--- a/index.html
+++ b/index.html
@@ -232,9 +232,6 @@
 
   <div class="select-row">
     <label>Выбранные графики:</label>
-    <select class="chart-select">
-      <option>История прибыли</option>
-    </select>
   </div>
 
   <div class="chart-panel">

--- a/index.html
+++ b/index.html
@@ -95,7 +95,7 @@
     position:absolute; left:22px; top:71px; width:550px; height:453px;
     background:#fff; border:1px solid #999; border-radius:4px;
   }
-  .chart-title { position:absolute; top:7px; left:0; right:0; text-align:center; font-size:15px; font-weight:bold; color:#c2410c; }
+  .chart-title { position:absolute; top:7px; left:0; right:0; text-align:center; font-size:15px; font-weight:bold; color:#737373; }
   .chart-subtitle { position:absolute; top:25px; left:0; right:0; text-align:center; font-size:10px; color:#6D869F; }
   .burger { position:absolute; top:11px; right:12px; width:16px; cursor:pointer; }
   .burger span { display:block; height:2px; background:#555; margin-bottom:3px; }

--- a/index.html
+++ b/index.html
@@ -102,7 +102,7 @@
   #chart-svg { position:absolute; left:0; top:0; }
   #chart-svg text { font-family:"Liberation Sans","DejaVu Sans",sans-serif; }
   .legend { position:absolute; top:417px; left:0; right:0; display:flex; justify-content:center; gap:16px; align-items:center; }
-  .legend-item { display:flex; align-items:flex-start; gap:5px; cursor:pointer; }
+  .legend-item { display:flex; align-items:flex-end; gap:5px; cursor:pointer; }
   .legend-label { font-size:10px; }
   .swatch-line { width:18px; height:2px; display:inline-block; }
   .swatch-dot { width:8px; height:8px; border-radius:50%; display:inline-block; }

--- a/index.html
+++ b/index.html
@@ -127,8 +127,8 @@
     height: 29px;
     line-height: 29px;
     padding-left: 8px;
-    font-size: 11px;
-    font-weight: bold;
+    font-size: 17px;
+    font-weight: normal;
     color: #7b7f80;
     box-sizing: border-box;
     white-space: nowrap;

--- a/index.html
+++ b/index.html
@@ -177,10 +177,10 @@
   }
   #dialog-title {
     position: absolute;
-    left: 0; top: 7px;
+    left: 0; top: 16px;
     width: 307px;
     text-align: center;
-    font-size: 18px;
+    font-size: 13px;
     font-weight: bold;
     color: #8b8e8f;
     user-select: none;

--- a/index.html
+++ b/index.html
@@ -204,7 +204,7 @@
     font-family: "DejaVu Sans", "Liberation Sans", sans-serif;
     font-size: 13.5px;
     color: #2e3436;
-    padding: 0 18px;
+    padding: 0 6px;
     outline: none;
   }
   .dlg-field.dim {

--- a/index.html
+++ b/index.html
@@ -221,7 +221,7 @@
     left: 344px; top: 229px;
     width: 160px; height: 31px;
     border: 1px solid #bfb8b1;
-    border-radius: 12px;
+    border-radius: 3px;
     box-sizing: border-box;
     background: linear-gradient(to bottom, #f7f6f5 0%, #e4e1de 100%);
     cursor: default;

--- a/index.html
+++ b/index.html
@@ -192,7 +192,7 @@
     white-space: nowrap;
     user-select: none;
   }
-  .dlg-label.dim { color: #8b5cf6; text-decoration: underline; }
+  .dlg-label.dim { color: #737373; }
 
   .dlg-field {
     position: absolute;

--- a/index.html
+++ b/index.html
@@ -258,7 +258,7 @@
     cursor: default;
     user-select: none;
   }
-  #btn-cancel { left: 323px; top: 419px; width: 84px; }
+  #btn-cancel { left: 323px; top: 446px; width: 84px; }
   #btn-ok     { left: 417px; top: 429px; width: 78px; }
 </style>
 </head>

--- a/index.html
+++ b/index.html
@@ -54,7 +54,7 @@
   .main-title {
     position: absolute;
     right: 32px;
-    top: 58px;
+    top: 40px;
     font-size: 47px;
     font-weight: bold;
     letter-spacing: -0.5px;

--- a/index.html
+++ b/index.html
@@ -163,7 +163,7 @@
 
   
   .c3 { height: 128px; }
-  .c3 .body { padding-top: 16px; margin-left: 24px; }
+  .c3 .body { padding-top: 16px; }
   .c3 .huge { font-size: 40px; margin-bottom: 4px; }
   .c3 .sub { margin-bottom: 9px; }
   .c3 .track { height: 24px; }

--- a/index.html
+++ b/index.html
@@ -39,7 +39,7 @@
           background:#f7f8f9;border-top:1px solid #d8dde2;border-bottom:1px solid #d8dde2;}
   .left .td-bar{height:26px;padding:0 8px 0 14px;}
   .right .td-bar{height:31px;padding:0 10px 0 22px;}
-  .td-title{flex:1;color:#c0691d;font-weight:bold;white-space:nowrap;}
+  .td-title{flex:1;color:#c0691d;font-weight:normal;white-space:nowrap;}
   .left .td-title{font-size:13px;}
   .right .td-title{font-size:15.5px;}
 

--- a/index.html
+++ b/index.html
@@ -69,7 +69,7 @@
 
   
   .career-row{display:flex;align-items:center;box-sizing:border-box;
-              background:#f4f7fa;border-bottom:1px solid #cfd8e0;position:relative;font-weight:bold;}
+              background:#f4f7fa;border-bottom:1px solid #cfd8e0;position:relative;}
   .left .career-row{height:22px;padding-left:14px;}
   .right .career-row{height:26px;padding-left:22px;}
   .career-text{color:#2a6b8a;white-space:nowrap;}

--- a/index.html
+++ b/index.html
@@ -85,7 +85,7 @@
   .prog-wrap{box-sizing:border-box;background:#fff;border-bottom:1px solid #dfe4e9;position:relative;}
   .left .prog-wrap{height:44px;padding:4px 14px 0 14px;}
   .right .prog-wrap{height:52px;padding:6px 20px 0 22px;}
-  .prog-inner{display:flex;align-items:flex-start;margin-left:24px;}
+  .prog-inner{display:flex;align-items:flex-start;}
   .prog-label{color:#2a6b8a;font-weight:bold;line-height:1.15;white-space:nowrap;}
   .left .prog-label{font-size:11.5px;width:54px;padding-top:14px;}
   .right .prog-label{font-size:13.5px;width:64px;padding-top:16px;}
* * * * *
Return each line in the records that holds the string "cancel".

■ Exercise solution
-  #btn-cancel { left: 323px; top: 419px; width: 84px; }
+  #btn-cancel { left: 323px; top: 446px; width: 84px; }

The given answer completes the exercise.